• Supplied data:
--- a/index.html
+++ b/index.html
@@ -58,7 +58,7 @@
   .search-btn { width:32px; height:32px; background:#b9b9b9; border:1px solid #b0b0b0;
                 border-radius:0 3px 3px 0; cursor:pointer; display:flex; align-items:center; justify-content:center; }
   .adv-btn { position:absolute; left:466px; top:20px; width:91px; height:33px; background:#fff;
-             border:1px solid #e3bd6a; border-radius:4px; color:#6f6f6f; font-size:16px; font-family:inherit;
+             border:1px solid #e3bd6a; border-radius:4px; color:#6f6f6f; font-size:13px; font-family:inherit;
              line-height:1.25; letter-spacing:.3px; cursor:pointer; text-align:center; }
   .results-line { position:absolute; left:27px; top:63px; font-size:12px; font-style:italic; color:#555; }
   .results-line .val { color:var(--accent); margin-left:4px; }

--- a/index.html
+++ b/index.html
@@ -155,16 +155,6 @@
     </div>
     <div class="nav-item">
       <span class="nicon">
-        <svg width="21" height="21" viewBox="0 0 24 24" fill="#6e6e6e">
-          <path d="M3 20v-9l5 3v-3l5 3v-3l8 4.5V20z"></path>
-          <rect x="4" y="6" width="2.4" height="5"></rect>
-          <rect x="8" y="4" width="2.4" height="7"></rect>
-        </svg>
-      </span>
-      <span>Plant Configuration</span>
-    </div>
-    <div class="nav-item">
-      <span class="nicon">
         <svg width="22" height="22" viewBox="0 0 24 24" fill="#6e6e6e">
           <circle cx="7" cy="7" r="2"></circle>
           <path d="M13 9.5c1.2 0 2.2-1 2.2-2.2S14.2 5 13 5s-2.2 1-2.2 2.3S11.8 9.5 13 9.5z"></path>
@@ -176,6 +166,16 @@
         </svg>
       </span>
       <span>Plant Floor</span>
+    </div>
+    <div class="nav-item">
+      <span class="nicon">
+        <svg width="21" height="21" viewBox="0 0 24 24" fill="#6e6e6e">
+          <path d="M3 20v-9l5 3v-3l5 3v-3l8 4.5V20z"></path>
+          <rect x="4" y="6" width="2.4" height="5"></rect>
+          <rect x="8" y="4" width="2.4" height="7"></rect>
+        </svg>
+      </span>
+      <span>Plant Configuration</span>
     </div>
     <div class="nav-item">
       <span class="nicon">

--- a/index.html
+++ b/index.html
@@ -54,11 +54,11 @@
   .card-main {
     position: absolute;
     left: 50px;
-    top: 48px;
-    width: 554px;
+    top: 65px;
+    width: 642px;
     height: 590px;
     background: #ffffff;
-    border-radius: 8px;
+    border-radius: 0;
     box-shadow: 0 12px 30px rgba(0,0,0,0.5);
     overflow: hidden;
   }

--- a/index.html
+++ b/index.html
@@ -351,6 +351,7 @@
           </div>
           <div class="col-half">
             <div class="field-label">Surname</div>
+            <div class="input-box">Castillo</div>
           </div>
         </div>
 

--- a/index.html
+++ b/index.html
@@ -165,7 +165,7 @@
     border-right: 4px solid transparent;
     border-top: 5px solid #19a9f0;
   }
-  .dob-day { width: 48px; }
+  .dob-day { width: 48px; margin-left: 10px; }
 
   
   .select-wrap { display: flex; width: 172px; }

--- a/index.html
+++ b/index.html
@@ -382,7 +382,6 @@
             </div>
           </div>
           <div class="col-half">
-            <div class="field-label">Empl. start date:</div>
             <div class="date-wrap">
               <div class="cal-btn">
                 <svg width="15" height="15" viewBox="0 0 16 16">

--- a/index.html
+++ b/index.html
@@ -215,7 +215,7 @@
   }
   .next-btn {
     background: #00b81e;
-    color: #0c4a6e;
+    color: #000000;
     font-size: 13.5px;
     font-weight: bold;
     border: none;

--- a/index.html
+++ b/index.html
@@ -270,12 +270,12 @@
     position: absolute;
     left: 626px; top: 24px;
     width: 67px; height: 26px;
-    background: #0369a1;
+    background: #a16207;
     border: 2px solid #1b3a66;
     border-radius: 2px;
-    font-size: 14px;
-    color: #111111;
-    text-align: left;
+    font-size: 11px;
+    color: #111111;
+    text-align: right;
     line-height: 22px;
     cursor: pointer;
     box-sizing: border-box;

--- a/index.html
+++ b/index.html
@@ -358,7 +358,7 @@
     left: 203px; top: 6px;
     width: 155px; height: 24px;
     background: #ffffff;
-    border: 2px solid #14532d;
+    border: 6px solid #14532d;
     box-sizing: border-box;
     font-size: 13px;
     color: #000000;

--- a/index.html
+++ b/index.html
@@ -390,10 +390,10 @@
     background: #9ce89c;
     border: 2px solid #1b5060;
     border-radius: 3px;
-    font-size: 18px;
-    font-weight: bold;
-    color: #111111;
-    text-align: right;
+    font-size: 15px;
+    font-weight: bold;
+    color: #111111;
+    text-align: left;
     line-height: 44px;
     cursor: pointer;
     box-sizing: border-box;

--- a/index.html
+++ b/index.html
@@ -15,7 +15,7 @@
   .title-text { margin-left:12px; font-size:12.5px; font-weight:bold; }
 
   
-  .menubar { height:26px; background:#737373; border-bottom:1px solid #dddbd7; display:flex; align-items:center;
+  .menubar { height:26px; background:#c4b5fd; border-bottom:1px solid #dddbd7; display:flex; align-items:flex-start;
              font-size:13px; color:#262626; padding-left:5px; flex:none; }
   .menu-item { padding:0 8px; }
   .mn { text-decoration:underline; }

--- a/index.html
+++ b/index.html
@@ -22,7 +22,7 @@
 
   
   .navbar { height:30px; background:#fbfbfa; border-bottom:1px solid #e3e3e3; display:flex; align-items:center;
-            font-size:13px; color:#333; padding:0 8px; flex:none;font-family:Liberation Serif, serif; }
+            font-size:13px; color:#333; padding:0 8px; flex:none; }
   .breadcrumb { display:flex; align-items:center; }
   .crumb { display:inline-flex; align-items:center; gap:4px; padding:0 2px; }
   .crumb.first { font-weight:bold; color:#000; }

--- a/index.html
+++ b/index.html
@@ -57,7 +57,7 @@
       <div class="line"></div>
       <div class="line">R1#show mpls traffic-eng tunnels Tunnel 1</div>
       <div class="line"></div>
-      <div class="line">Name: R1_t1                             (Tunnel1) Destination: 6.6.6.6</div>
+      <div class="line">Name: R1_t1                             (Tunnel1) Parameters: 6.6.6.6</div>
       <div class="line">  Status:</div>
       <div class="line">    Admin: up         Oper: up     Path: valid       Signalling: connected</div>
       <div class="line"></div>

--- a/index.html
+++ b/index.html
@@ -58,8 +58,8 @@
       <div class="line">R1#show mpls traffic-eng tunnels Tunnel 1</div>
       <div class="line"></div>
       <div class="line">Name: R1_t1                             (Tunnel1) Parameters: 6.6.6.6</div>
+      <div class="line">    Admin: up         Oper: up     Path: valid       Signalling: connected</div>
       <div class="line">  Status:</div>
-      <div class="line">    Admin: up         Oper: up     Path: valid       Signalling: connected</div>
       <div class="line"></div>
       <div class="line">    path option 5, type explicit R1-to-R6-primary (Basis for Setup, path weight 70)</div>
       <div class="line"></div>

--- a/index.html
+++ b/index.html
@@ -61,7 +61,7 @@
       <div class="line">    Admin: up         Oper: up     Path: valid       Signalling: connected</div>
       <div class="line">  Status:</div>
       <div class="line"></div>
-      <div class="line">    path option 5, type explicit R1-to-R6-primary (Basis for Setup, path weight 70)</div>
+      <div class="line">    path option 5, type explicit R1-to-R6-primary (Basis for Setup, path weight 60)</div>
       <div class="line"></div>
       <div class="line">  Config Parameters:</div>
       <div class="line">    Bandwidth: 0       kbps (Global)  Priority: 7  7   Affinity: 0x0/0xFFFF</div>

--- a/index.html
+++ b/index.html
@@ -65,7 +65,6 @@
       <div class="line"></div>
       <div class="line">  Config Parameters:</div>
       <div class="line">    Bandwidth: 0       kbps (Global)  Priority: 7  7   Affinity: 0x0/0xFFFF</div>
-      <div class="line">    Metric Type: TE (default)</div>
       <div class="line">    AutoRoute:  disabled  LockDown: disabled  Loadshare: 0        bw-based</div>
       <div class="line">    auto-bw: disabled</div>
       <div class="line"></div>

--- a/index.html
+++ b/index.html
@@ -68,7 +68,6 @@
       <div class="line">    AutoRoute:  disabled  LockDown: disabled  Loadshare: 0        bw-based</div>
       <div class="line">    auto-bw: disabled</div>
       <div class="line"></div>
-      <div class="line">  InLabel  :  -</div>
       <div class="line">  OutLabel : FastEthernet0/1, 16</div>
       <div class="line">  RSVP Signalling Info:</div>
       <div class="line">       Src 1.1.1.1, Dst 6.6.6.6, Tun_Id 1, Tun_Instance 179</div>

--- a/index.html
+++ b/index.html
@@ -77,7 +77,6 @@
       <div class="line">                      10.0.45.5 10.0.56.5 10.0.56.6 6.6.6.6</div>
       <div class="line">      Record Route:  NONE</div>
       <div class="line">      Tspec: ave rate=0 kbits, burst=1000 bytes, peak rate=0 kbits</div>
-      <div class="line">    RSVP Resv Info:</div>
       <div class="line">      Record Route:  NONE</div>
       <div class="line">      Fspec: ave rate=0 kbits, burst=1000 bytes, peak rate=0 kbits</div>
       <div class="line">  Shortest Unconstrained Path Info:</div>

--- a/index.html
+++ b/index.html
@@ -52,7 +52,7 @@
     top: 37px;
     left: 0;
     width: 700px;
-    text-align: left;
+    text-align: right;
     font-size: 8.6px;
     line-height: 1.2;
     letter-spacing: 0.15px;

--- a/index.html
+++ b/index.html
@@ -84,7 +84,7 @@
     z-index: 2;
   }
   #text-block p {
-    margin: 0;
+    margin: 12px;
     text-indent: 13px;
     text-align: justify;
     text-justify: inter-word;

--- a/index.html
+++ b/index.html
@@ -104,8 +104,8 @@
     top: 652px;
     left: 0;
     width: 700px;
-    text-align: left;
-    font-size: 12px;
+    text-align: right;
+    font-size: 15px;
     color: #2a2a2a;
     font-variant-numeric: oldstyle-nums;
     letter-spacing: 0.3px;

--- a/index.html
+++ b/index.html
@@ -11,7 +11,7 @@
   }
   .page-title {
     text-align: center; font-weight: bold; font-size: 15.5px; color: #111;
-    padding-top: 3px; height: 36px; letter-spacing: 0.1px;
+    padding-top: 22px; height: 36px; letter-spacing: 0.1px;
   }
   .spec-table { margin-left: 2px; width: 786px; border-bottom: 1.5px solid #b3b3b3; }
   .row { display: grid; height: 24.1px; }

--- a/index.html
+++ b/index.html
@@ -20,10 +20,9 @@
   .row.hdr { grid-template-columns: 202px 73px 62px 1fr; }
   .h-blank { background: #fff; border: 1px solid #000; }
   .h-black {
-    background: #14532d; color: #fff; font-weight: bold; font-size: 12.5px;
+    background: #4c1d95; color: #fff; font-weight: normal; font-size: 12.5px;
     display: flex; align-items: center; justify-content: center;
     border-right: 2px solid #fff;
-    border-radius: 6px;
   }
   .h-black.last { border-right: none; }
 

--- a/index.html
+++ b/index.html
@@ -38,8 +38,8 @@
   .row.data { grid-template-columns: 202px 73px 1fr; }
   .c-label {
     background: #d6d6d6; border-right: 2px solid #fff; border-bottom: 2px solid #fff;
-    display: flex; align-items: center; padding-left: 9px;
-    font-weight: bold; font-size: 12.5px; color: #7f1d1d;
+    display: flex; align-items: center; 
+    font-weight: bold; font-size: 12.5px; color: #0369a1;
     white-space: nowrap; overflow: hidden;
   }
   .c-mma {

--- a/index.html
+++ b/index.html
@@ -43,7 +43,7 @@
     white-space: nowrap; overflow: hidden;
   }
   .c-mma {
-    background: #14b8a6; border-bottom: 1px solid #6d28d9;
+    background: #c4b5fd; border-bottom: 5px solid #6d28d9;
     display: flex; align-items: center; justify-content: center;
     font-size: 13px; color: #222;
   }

• Task directions: Of all the entries above, output exactly the lines between the one holding "<span>Plant Floor</span>" and the one holding "-165,7 +165,7 @@", inclusive.

• Result of the exercise:
       <span>Plant Floor</span>
+    </div>
+    <div class="nav-item">
+      <span class="nicon">
+        <svg width="21" height="21" viewBox="0 0 24 24" fill="#6e6e6e">
+          <path d="M3 20v-9l5 3v-3l5 3v-3l8 4.5V20z"></path>
+          <rect x="4" y="6" width="2.4" height="5"></rect>
+          <rect x="8" y="4" width="2.4" height="7"></rect>
+        </svg>
+      </span>
+      <span>Plant Configuration</span>
     </div>
     <div class="nav-item">
       <span class="nicon">

--- a/index.html
+++ b/index.html
@@ -54,11 +54,11 @@
   .card-main {
     position: absolute;
     left: 50px;
-    top: 48px;
-    width: 554px;
+    top: 65px;
+    width: 642px;
     height: 590px;
     background: #ffffff;
-    border-radius: 8px;
+    border-radius: 0;
     box-shadow: 0 12px 30px rgba(0,0,0,0.5);
     overflow: hidden;
   }

--- a/index.html
+++ b/index.html
@@ -351,6 +351,7 @@
           </div>
           <div class="col-half">
             <div class="field-label">Surname</div>
+            <div class="input-box">Castillo</div>
           </div>
         </div>
 

--- a/index.html
+++ b/index.html
@@ -165,7 +165,7 @@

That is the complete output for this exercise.